**YOUR TASK:** If a line in the data below contains the word "Runs", copy it out.

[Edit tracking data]
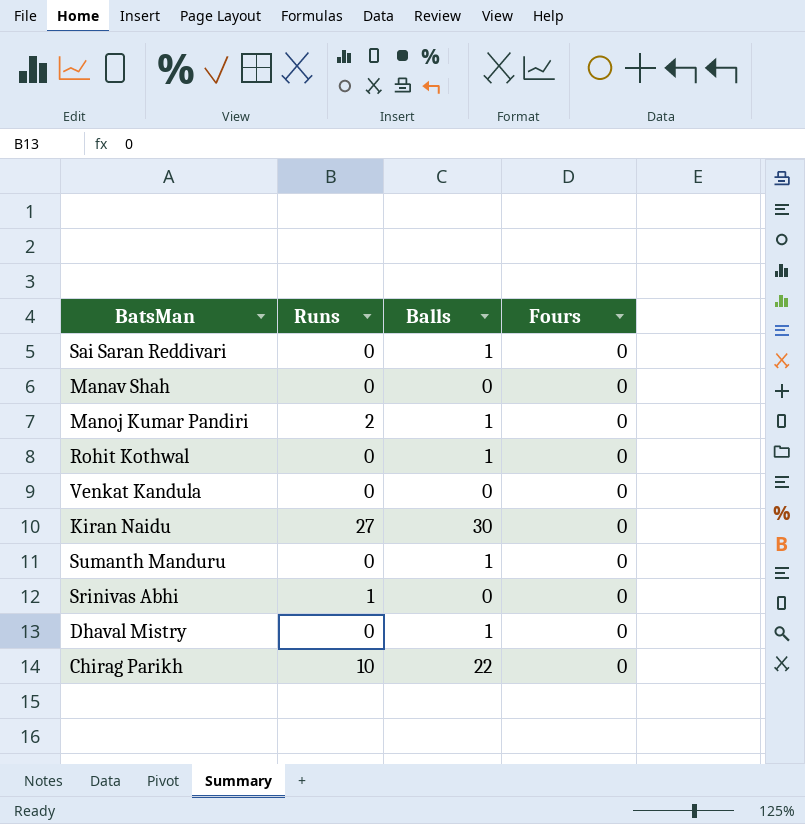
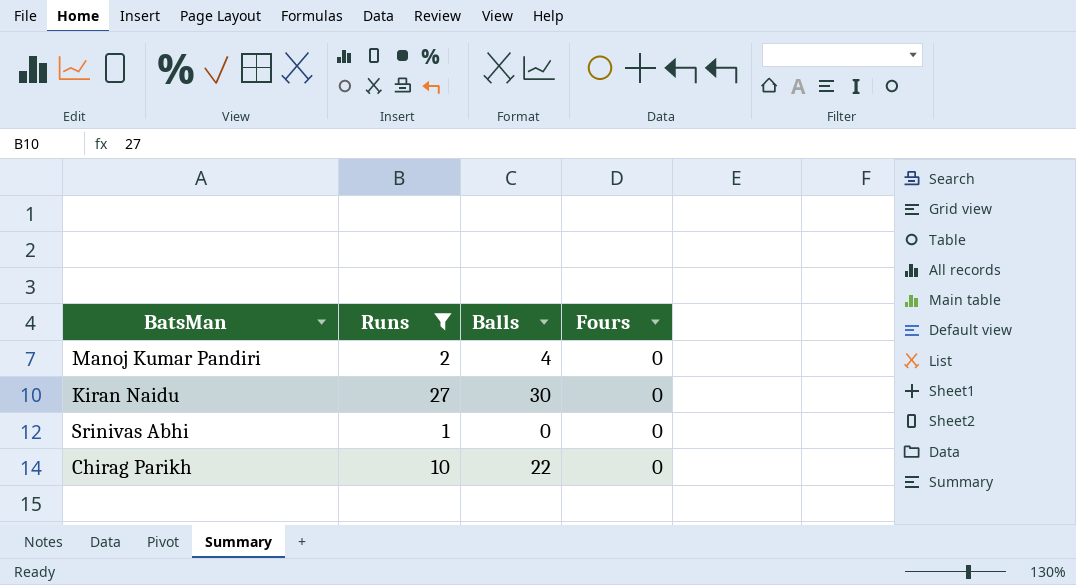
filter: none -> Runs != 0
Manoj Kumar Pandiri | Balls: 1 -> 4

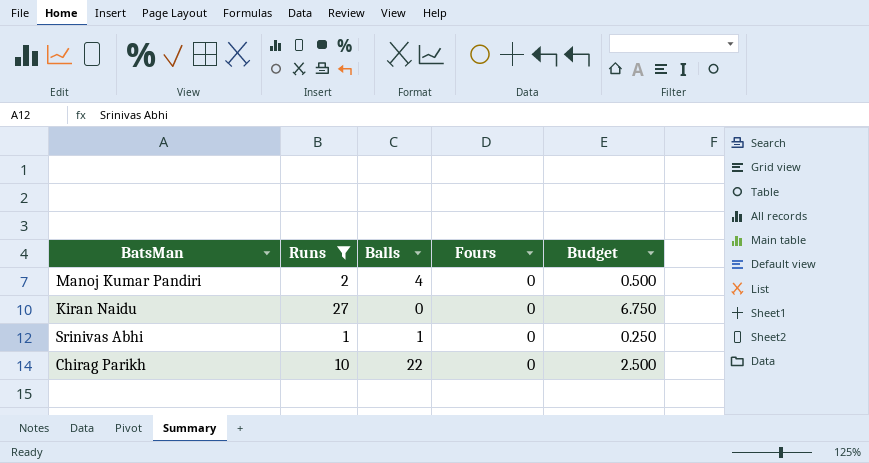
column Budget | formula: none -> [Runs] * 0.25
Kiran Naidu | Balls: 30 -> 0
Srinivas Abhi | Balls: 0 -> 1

**REPLY:**
filter: none -> Runs != 0
column Budget | formula: none -> [Runs] * 0.25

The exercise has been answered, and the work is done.